Associazione Casa della Resistenza

Parco della Memoria e della Pace

 

Ma voi che ne sapete dell’amore? [...] della passione che il mondo consuma?” Con questo incipit il lettore è invitato al racconto di un amore struggente e tumultuoso, nato nella terra di Bosnia, “la terra dei lunghi amori e dei lunghi rancori”; una storia, questa, di amore e di morte e che, affidata alla potenza della narrazione orale, ha attraversato le città e le nazioni sino a giungere a Paolo Rumiz, che decide di metterla per iscritto e sceglie la forma dell’endecasillabo.

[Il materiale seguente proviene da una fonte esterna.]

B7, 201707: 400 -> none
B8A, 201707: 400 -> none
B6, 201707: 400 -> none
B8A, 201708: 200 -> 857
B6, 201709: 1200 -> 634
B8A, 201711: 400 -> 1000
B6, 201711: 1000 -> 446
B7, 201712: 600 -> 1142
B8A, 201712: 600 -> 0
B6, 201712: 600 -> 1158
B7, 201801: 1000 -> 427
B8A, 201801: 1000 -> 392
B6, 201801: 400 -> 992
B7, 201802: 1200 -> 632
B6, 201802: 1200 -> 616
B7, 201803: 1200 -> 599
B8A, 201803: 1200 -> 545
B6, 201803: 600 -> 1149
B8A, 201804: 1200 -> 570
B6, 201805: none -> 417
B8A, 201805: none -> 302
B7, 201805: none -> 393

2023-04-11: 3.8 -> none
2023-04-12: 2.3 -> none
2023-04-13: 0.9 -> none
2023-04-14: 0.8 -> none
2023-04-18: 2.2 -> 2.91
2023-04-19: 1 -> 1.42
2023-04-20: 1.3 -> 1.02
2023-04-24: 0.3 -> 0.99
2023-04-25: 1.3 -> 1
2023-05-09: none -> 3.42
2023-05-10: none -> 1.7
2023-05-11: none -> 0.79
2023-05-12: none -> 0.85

“La cotogna di Istanbul. Ballata per tre uomini e una donna” è un bellissimo libro dove si snoda un lungo, magico e dolorante poema di paesaggi, donne, passioni, strade, città, morte. Protagonisti di questo romanzo in versi, sono Max, un ingegnere austriaco, e Maša Dizdarević una donna bosniaca, austera e bellissima, con un passato intriso dalla storia del suo Paese. In una notte invernale a Sarajevo, Maša “viso da tartara, femori lunghi e occhi come grani di uva nera” canta a Max  “Žute dunje”, la gialla cotogna di Istanbul, e sulle note di questa malinconica sevdalinka, che narra di due giovani amanti e di un destino a loro avverso, scaturisce un legame profondo e indissolubile. “Cantò nella sua lingua la struggente / tristezza dei distacchi che i balcanici / adorano ogni tanto condividere / con chi accetta di bere assieme a loro. / C'era un lamento, spesso ripetuto, / nella canzone, ed era lo stesso / che lui aveva sentito anni prima / sotto le muraglie di Diyarbakir...”.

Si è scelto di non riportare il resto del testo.